**EXERCISE:** Look through the data below for the line with "-> [314,558,400,575] lock-files" and the line with "[138,520,447,534] 1.23+ (https://www.lesbonscomptes.com/recoll).", then output those two and all lines in between, exactly as written.

**GIVEN ENTRIES:**
▬▬▬

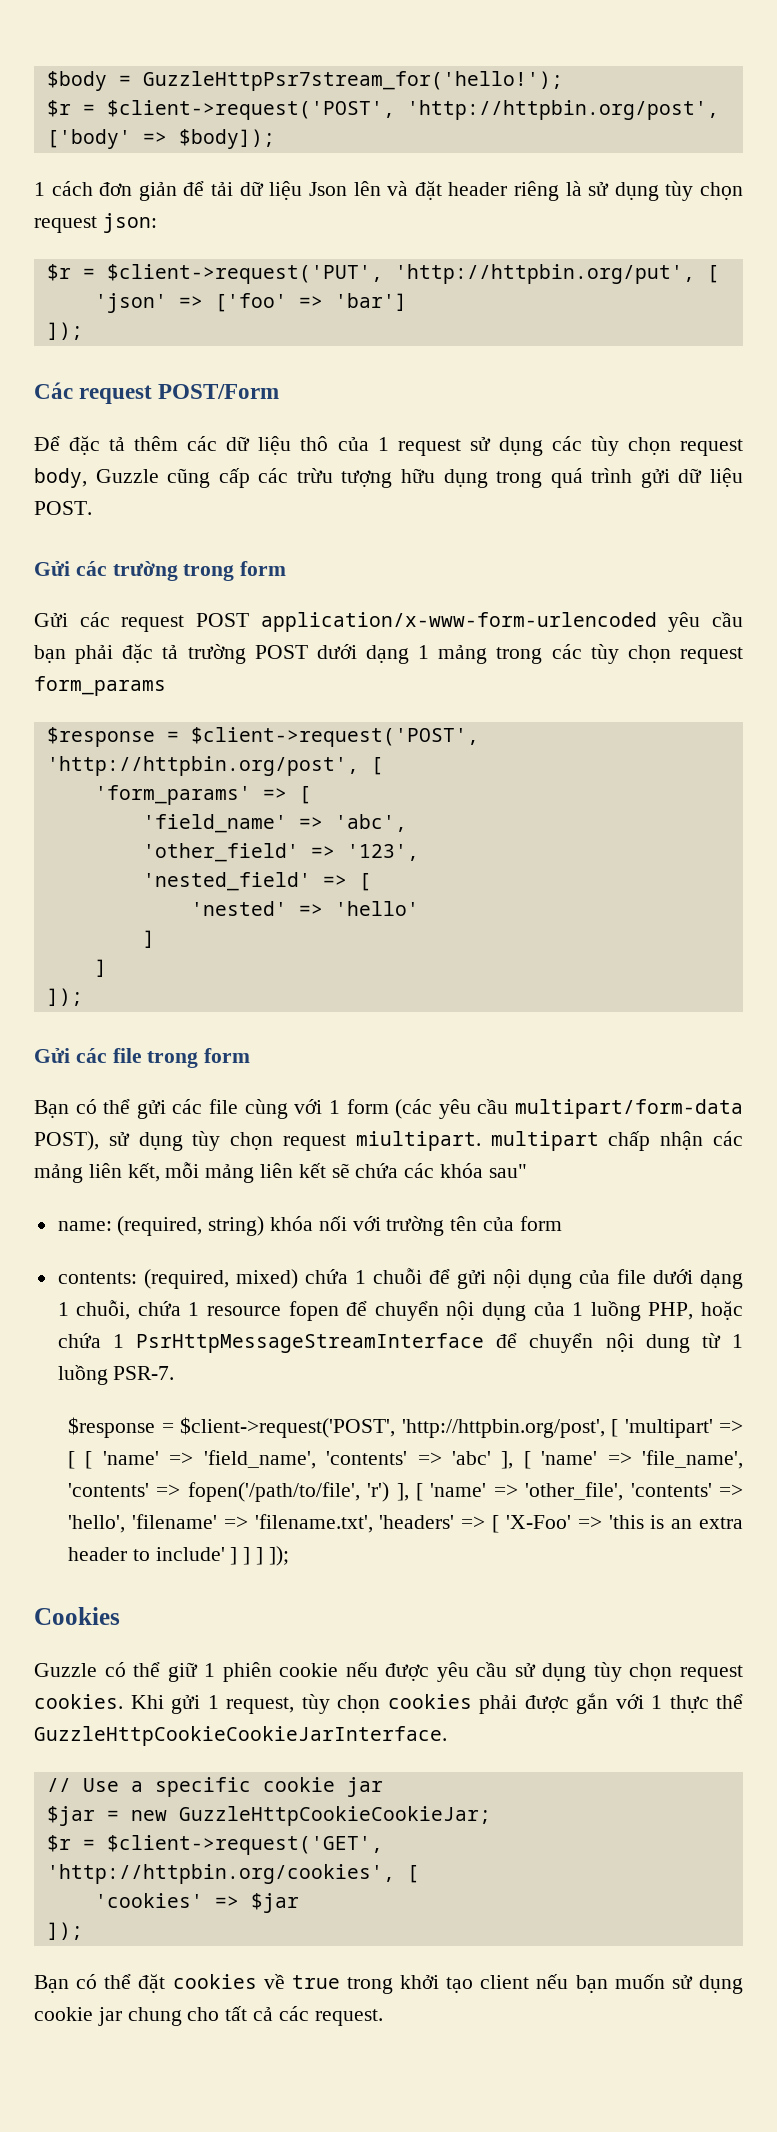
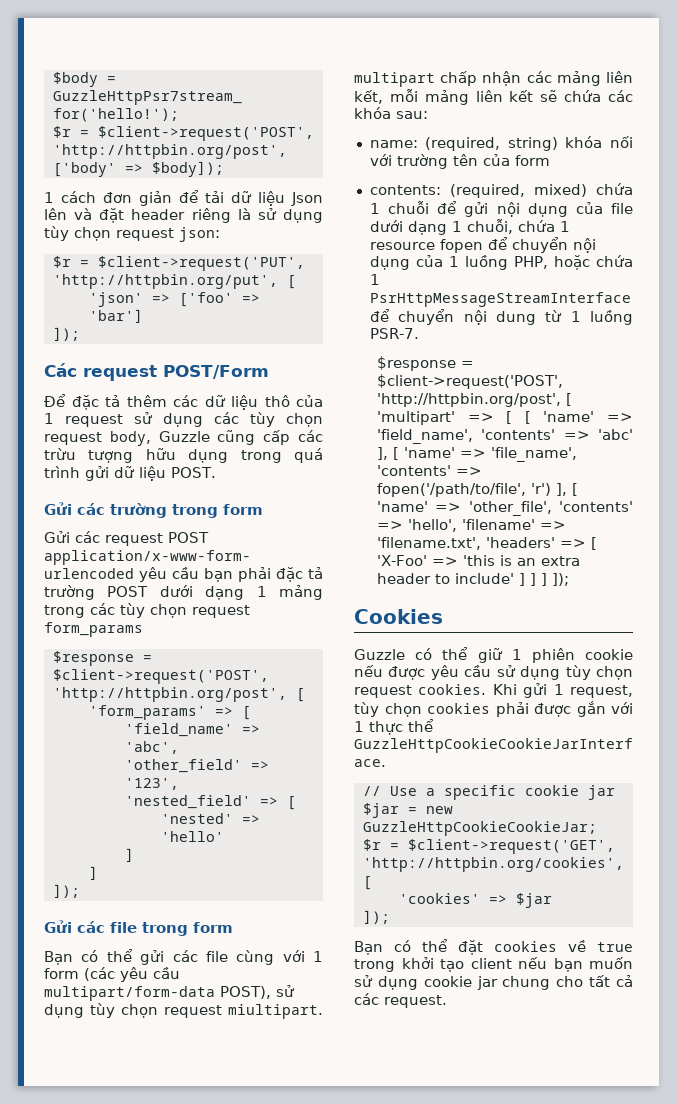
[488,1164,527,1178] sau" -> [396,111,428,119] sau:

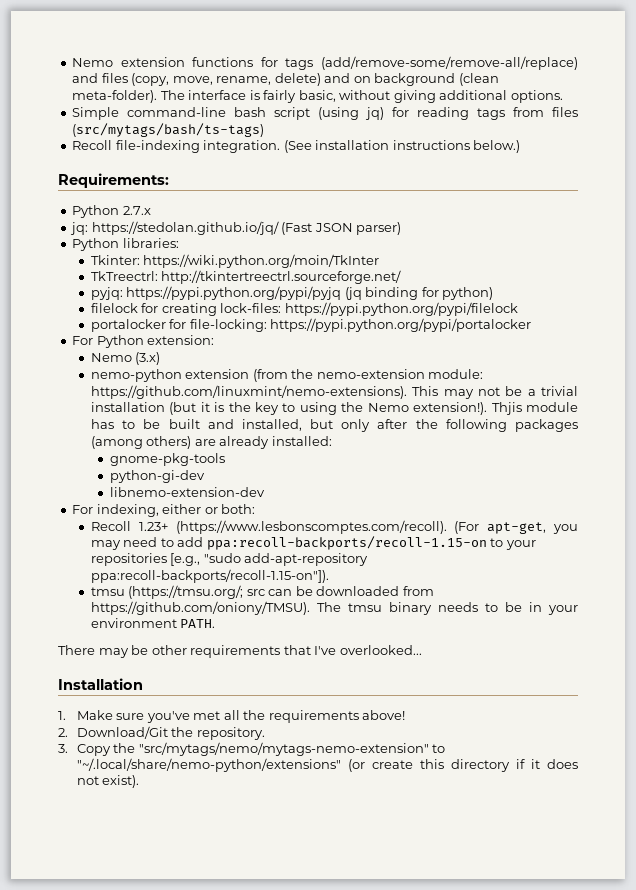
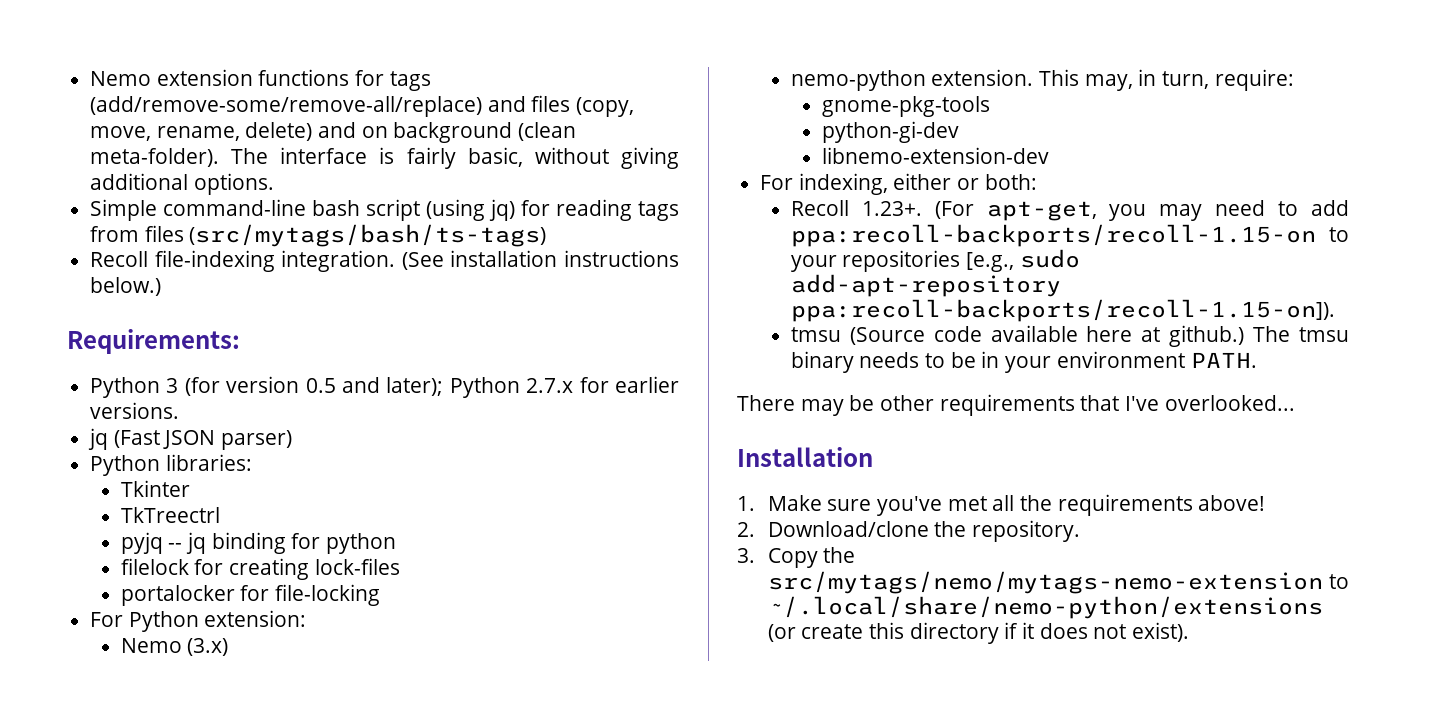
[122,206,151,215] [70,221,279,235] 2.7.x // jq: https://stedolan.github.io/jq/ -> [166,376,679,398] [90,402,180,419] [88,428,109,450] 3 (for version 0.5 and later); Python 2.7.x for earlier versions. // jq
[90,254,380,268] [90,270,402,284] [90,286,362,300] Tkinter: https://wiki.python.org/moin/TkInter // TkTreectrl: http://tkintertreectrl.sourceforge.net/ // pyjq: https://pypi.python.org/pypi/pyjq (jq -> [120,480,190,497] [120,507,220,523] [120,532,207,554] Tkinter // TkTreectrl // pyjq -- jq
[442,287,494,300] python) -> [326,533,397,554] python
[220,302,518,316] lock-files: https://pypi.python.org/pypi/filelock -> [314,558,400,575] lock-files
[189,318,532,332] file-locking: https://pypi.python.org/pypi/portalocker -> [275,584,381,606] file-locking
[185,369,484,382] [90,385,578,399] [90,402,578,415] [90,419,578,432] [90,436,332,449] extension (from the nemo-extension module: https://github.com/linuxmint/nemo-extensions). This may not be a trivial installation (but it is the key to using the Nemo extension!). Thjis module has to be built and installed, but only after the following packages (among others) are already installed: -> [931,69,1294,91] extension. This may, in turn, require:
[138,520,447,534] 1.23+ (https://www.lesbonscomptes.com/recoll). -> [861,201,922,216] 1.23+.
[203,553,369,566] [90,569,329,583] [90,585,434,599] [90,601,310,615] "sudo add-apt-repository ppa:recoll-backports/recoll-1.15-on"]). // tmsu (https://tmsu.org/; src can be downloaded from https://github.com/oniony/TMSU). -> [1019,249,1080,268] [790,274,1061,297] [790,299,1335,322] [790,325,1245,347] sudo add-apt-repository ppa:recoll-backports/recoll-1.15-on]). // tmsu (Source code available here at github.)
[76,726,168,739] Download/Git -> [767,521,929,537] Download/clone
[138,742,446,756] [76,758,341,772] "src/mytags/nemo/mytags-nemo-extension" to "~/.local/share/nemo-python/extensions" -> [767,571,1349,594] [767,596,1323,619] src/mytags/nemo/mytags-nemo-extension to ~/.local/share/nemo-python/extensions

▬▬▬

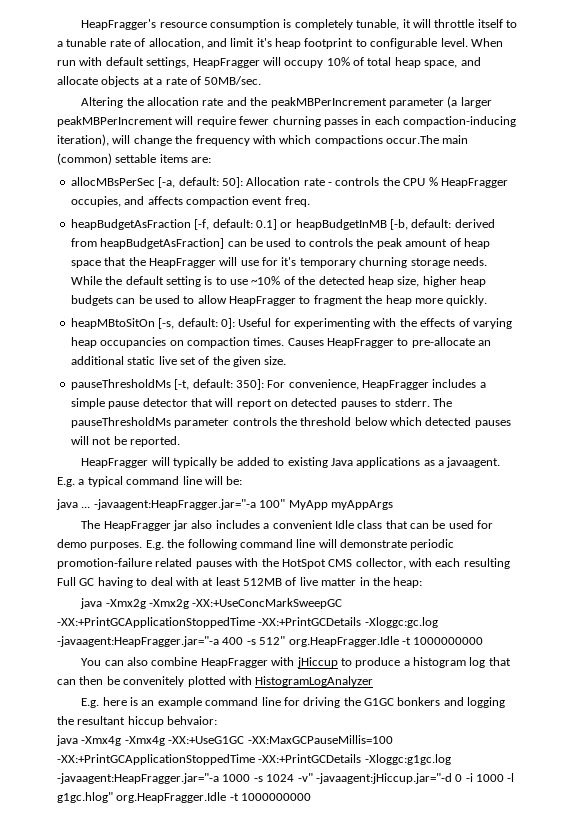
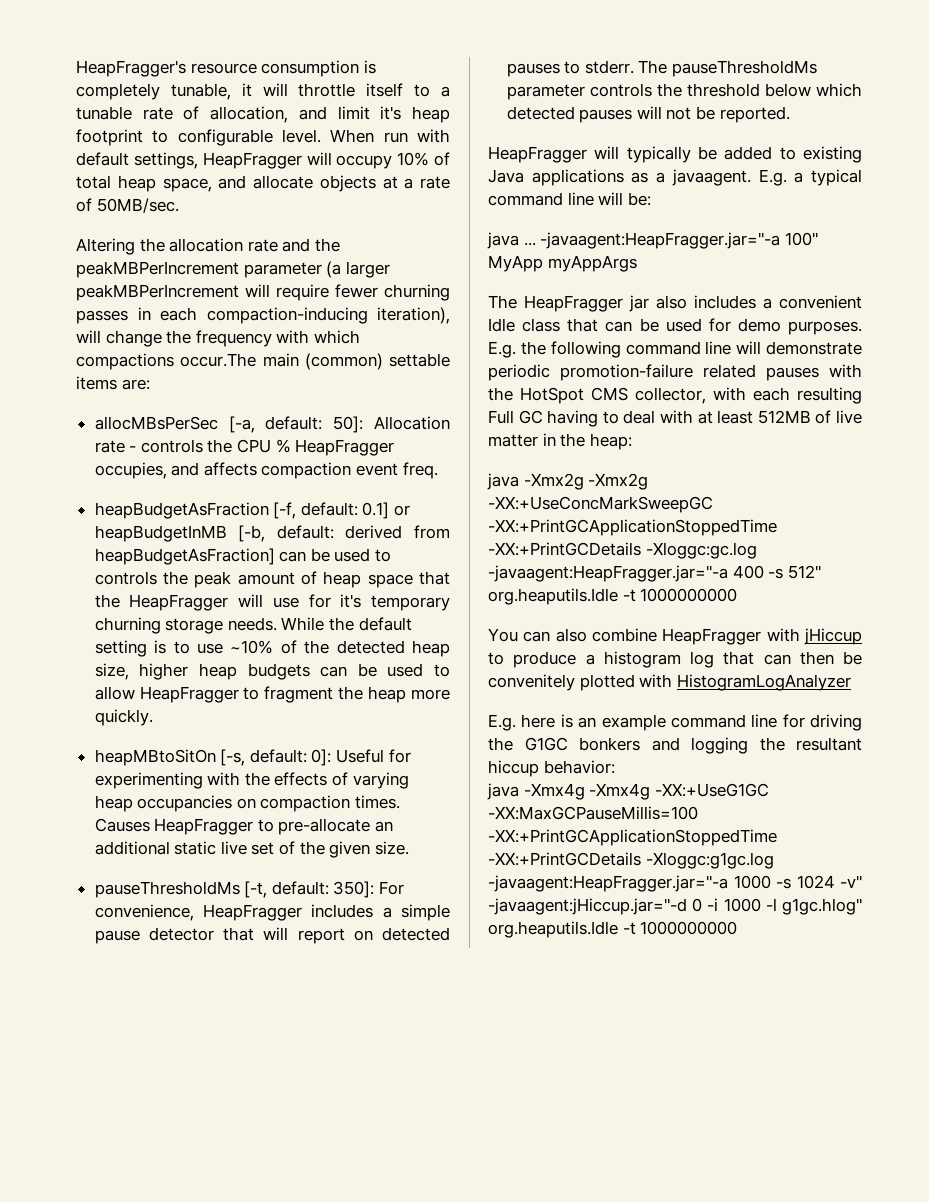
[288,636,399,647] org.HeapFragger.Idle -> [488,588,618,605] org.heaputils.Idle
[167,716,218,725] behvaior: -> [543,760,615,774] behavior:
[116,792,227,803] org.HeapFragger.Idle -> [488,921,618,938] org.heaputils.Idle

▬▬▬

**TASK RESPONSE:**
[220,302,518,316] lock-files: https://pypi.python.org/pypi/filelock -> [314,558,400,575] lock-files
[189,318,532,332] file-locking: https://pypi.python.org/pypi/portalocker -> [275,584,381,606] file-locking
[185,369,484,382] [90,385,578,399] [90,402,578,415] [90,419,578,432] [90,436,332,449] extension (from the nemo-extension module: https://github.com/linuxmint/nemo-extensions). This may not be a trivial installation (but it is the key to using the Nemo extension!). Thjis module has to be built and installed, but only after the following packages (among others) are already installed: -> [931,69,1294,91] extension. This may, in turn, require:
[138,520,447,534] 1.23+ (https://www.lesbonscomptes.com/recoll). -> [861,201,922,216] 1.23+.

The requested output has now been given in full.